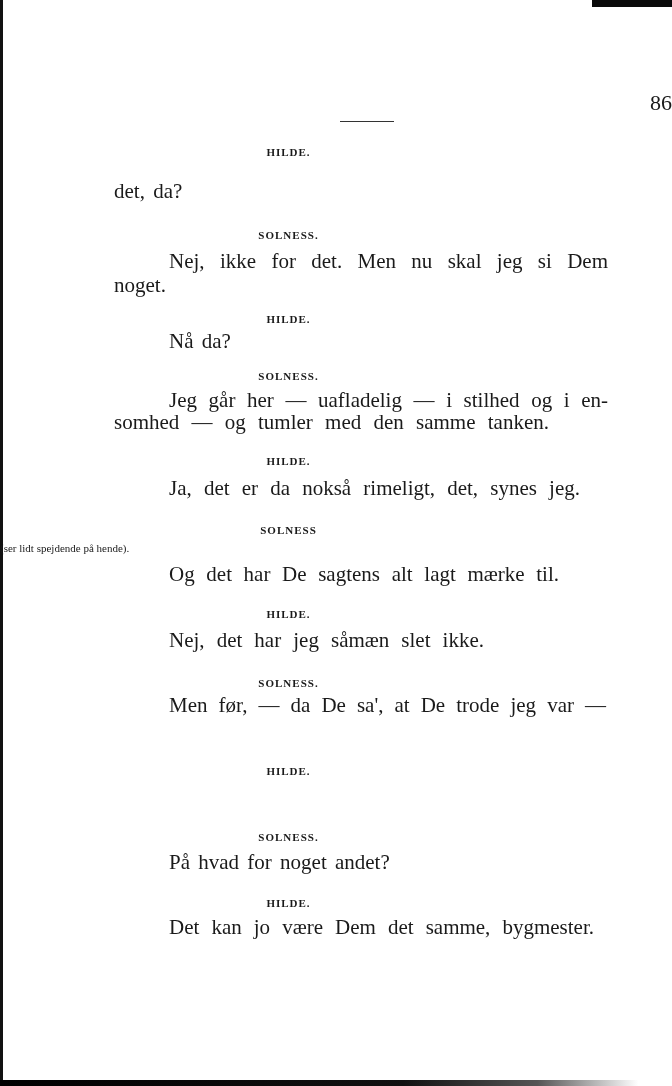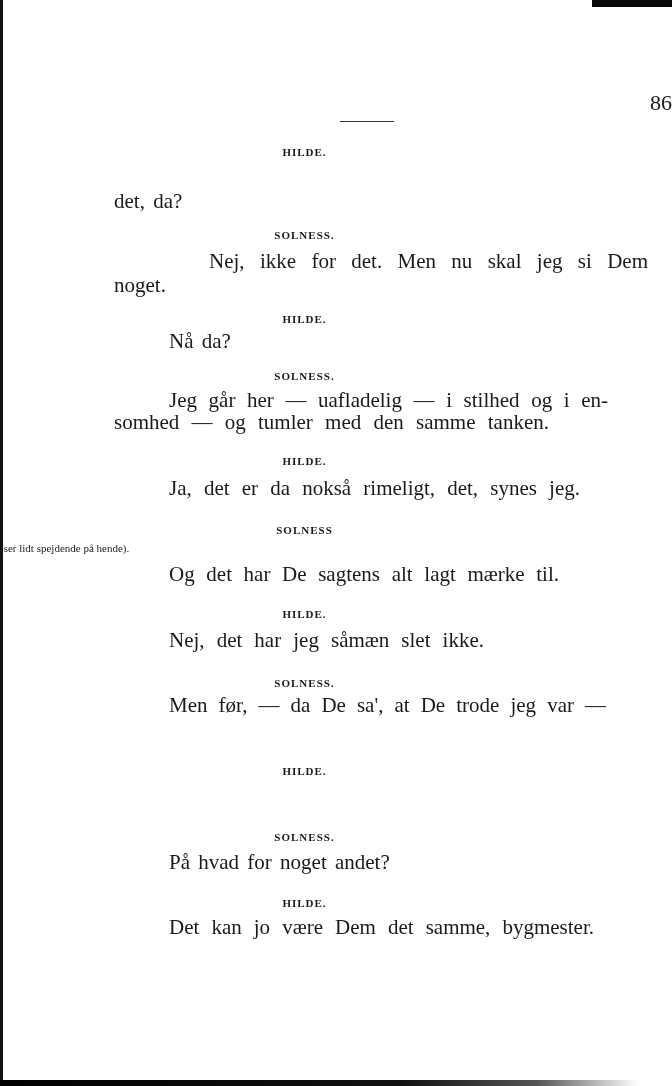--- a/index.html
+++ b/index.html
@@ -50,21 +50,21 @@
     .page-rule {
       position: absolute;
       top: 121px;
       left: 340px;
       width: 54px;
       height: 1px;
       background: #333;
     }
     .speaker {
       position: absolute;
-      left: 16px; width: 577px;
+      left: 0; width: 577px;
       text-align: center;
       font-family: "Liberation Serif", serif;
       font-size: 11px;
       font-weight: bold;
       letter-spacing: 1px;
     }
     .stage {
       position: absolute;
       left: 0; width: 672px;
       text-align: left;
@@ -87,24 +87,24 @@
 
 <div class="page">
   <div class="scan-edge-left"></div>
   <div class="scan-edge-top"></div>
   <div class="scan-edge-bottom"></div>
 
   <div class="page-number">86</div>
   <div class="page-rule"></div>
 
   <div class="speaker" style="top:146px;">HILDE.</div>
-  <div class="line cont" style="top:189px;">det, da?</div>
+  <div class="line cont" style="top:179px;">det, da?</div>
 
   <div class="speaker" style="top:229px;">SOLNESS.</div>
-  <div class="line first" style="top:249px; width:439px; text-align:justify; text-align-last:justify;margin-left:40px;">Nej, ikke for det. Men nu skal jeg si Dem</div>
+  <div class="line first" style="top:249px; width:439px; text-align:justify; text-align-last:justify;">Nej, ikke for det. Men nu skal jeg si Dem</div>
   <div class="line cont" style="top:273px;text-align:center;">noget.</div>
 
   <div class="speaker" style="top:313px;">HILDE.</div>
   <div class="line first" style="top:329px;">Nå da?</div>
 
   <div class="speaker" style="top:370px;">SOLNESS.</div>
   <div class="line first" style="top:388px; width:439px; text-align:justify; text-align-last:justify;">Jeg går her — uafladelig — i stilhed og i en-</div>
   <div class="line cont" style="top:410px; width:435px; text-align:justify; text-align-last:justify;">somhed — og tumler med den samme tanken.</div>
 
   <div class="speaker" style="top:455px;">HILDE.</div>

→ WHAT THE TASK REQUIRES
Restate the entries word for word, though any image they contain should not appear.

→ WRITTEN SOLUTION
--- a/index.html
+++ b/index.html
@@ -50,21 +50,21 @@
     .page-rule {
       position: absolute;
       top: 121px;
       left: 340px;
       width: 54px;
       height: 1px;
       background: #333;
     }
     .speaker {
       position: absolute;
-      left: 16px; width: 577px;
+      left: 0; width: 577px;
       text-align: center;
       font-family: "Liberation Serif", serif;
       font-size: 11px;
       font-weight: bold;
       letter-spacing: 1px;
     }
     .stage {
       position: absolute;
       left: 0; width: 672px;
       text-align: left;
@@ -87,24 +87,24 @@
 
 <div class="page">
   <div class="scan-edge-left"></div>
   <div class="scan-edge-top"></div>
   <div class="scan-edge-bottom"></div>
 
   <div class="page-number">86</div>
   <div class="page-rule"></div>
 
   <div class="speaker" style="top:146px;">HILDE.</div>
-  <div class="line cont" style="top:189px;">det, da?</div>
+  <div class="line cont" style="top:179px;">det, da?</div>
 
   <div class="speaker" style="top:229px;">SOLNESS.</div>
-  <div class="line first" style="top:249px; width:439px; text-align:justify; text-align-last:justify;margin-left:40px;">Nej, ikke for det. Men nu skal jeg si Dem</div>
+  <div class="line first" style="top:249px; width:439px; text-align:justify; text-align-last:justify;">Nej, ikke for det. Men nu skal jeg si Dem</div>
   <div class="line cont" style="top:273px;text-align:center;">noget.</div>
 
   <div class="speaker" style="top:313px;">HILDE.</div>
   <div class="line first" style="top:329px;">Nå da?</div>
 
   <div class="speaker" style="top:370px;">SOLNESS.</div>
   <div class="line first" style="top:388px; width:439px; text-align:justify; text-align-last:justify;">Jeg går her — uafladelig — i stilhed og i en-</div>
   <div class="line cont" style="top:410px; width:435px; text-align:justify; text-align-last:justify;">somhed — og tumler med den samme tanken.</div>
 
   <div class="speaker" style="top:455px;">HILDE.</div>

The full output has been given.